Problem requirements: Print out the data exactly, keeping every image out of it.
====== Study material ======
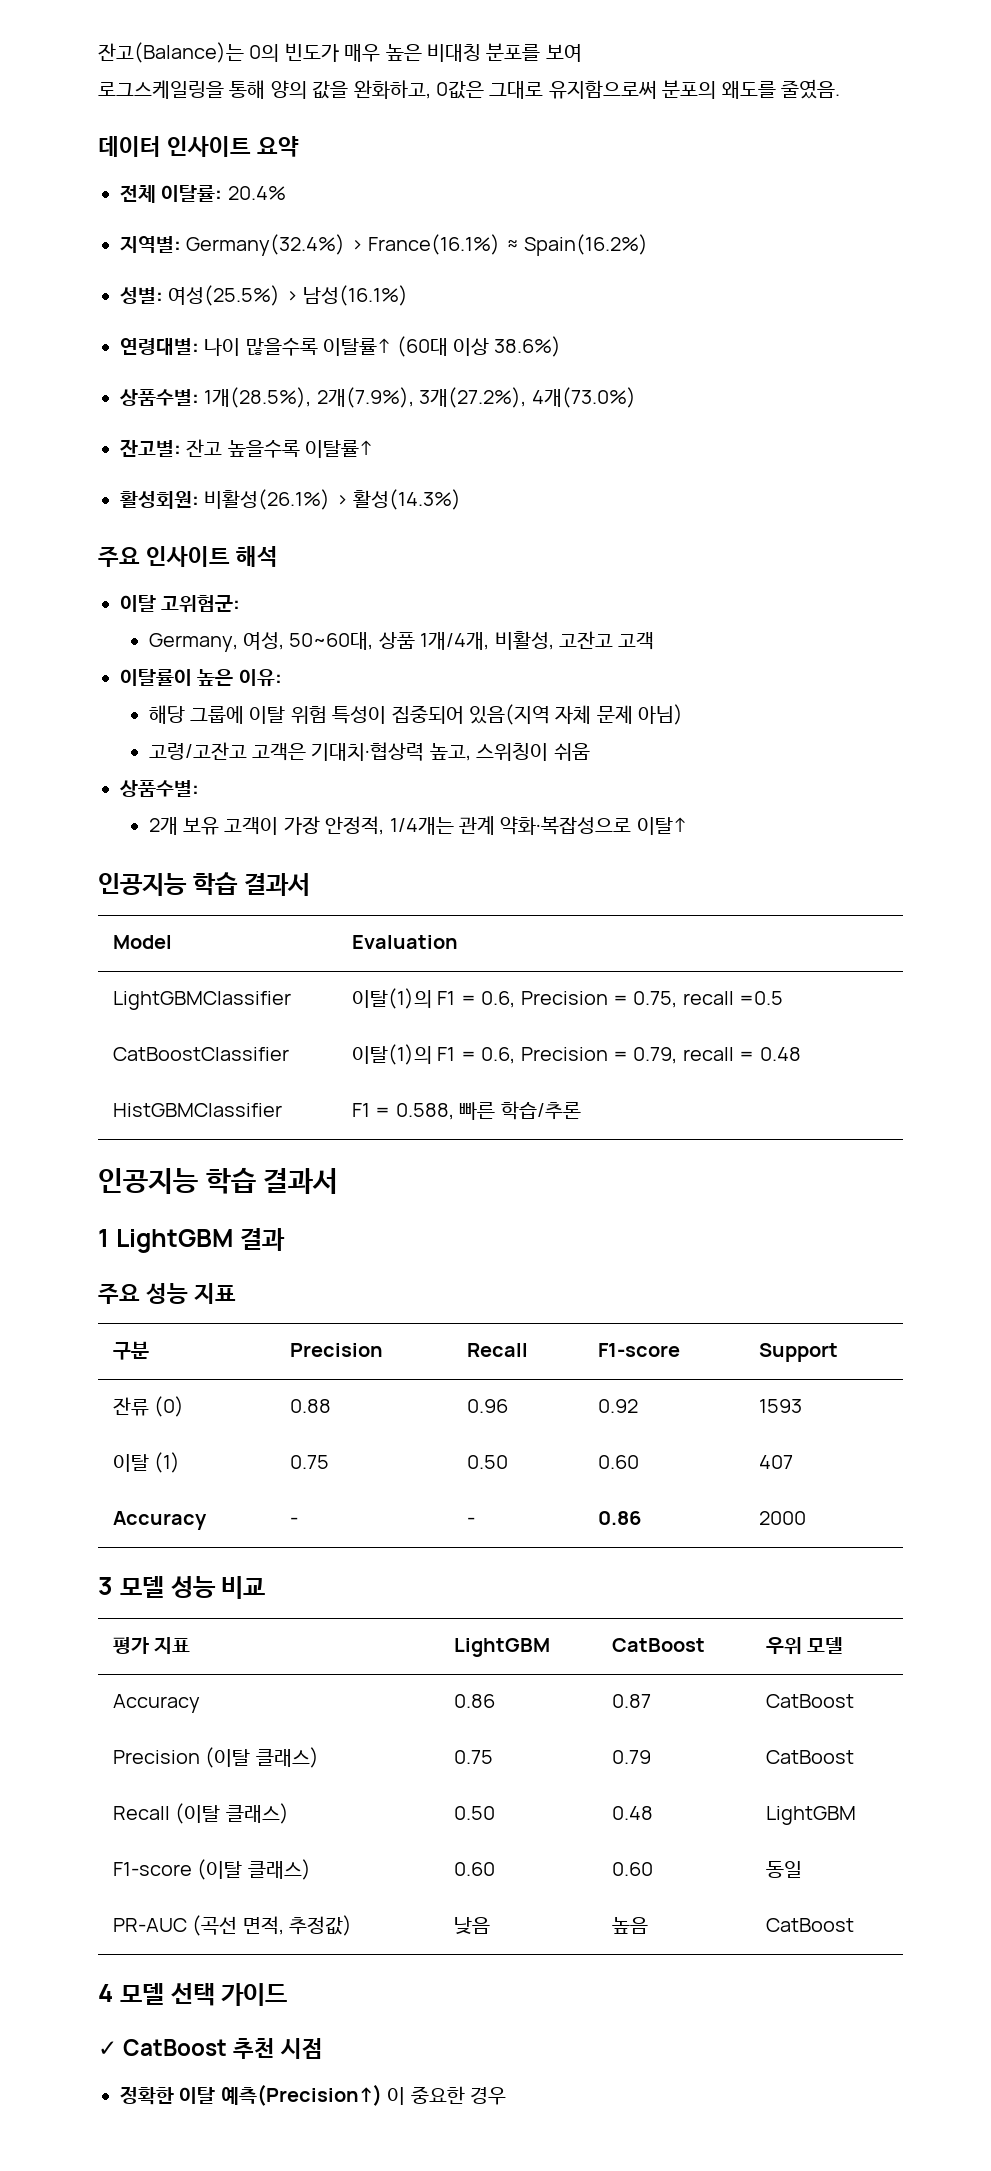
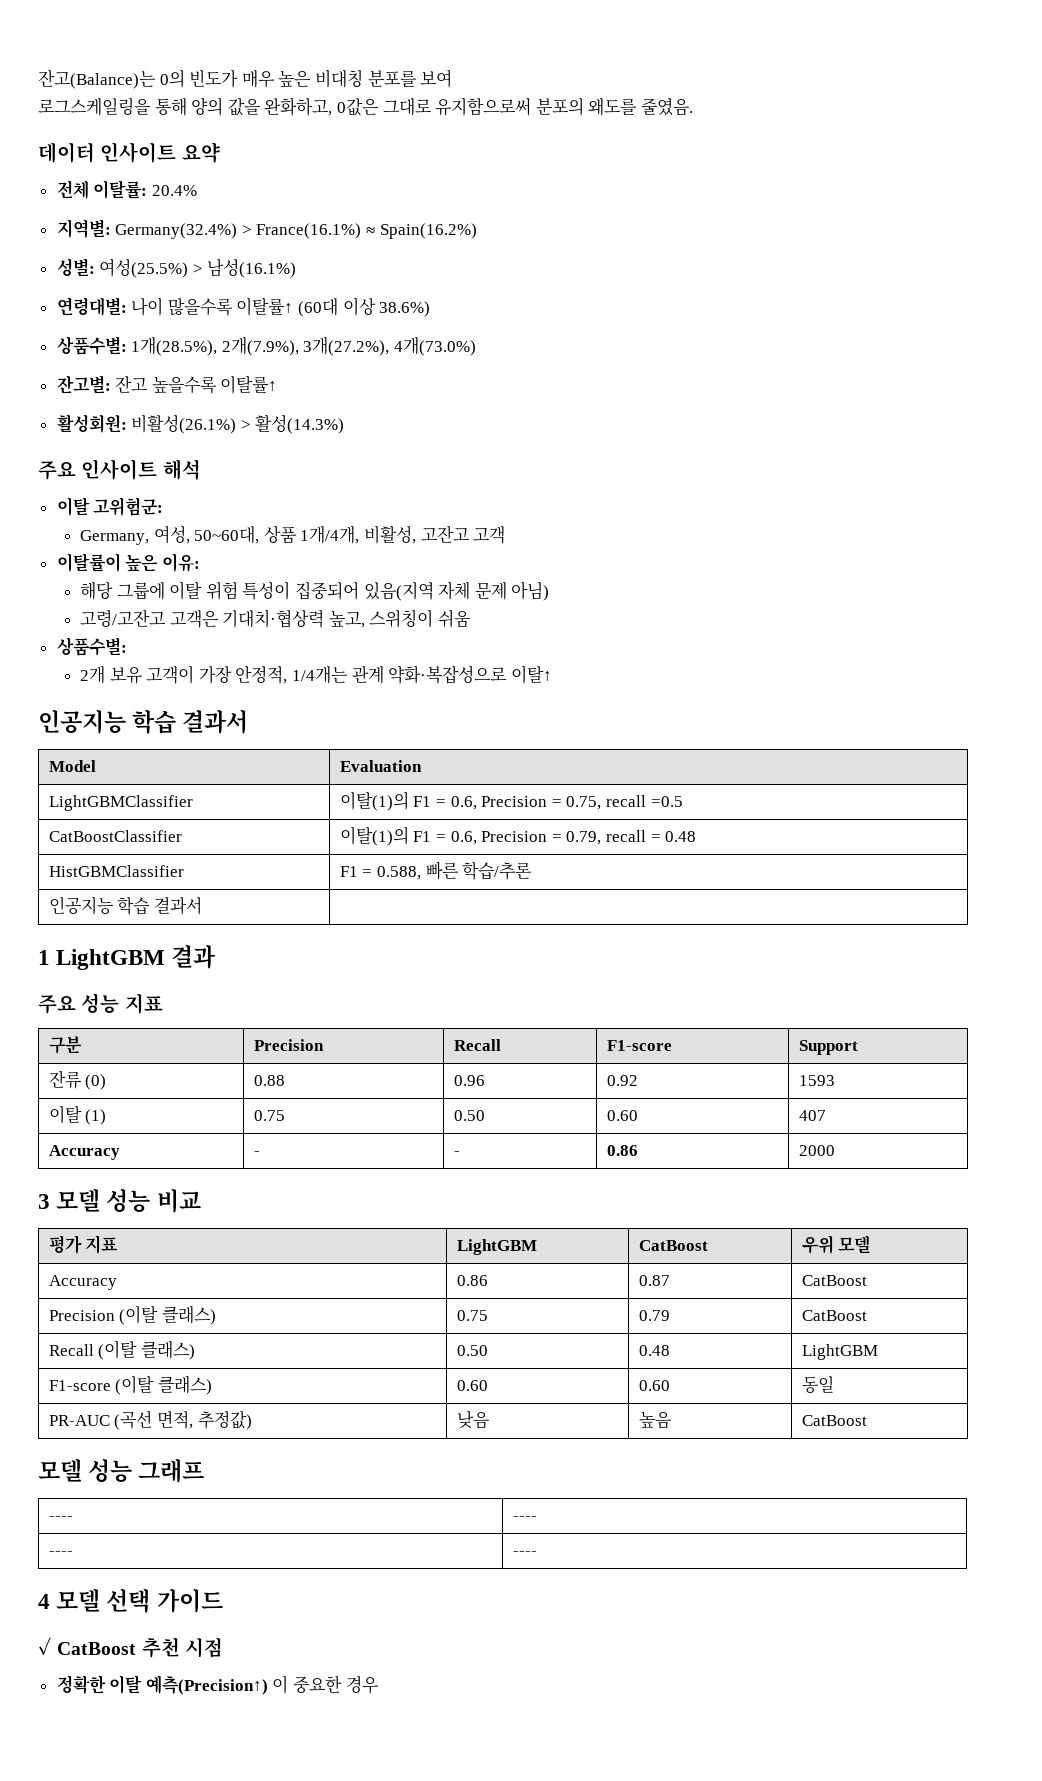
  HistGBMClassifier | F1 = 0.588, 빠른 학습/추론
- 인공지능 학습 결과서
+ 인공지능 학습 결과서 |
+ 모델 성능 그래프
+ ---- | ----
+ ---- | ----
======
Response to the exercise:
  HistGBMClassifier | F1 = 0.588, 빠른 학습/추론
- 인공지능 학습 결과서
+ 인공지능 학습 결과서 |
+ 모델 성능 그래프
+ ---- | ----
+ ---- | ----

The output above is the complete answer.